* Source records

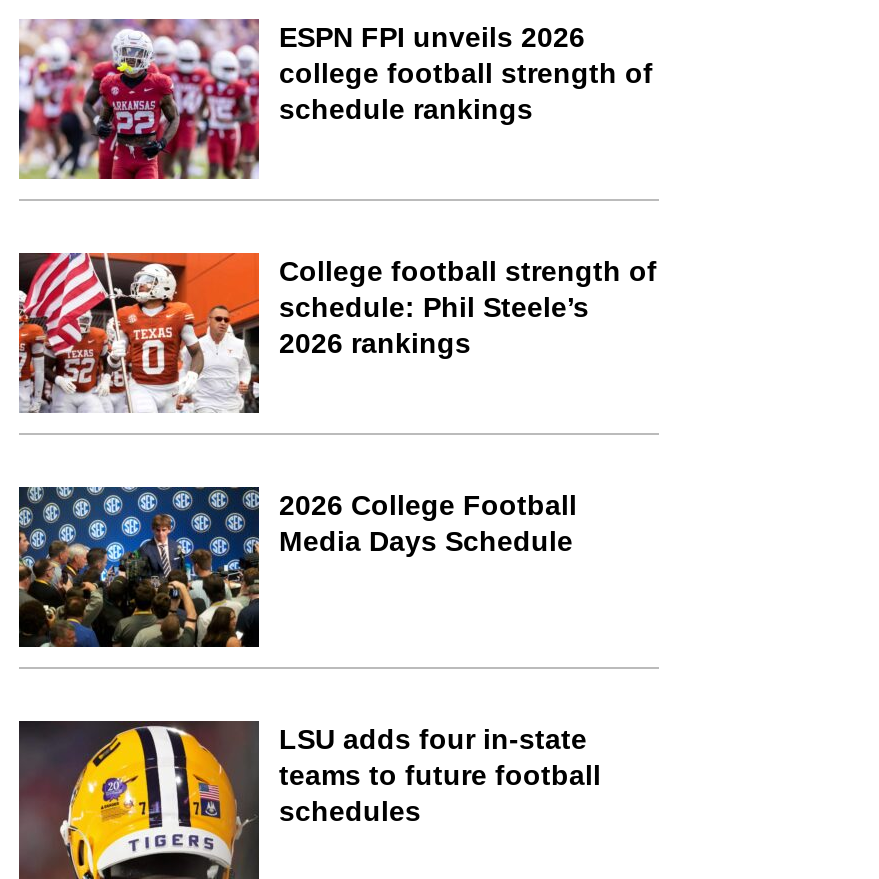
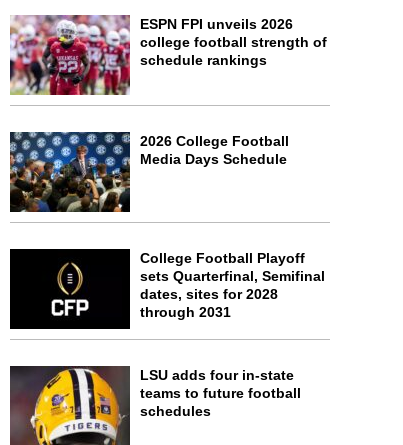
- [image]
- College football strength of
- schedule: Phil Steele’s
- 2026 rankings

moved up: [image] | 2026 College Football | Media Days Schedule

+ [image]
+ College Football Playoff
+ sets Quarterfinal, Semifinal
+ dates, sites for 2028
+ through 2031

* Your task
When you write out the material again, keep every word exact and omit the pictures.

* Task output
- [image]
- College football strength of
- schedule: Phil Steele’s
- 2026 rankings

moved up: [image] | 2026 College Football | Media Days Schedule

+ [image]
+ College Football Playoff
+ sets Quarterfinal, Semifinal
+ dates, sites for 2028
+ through 2031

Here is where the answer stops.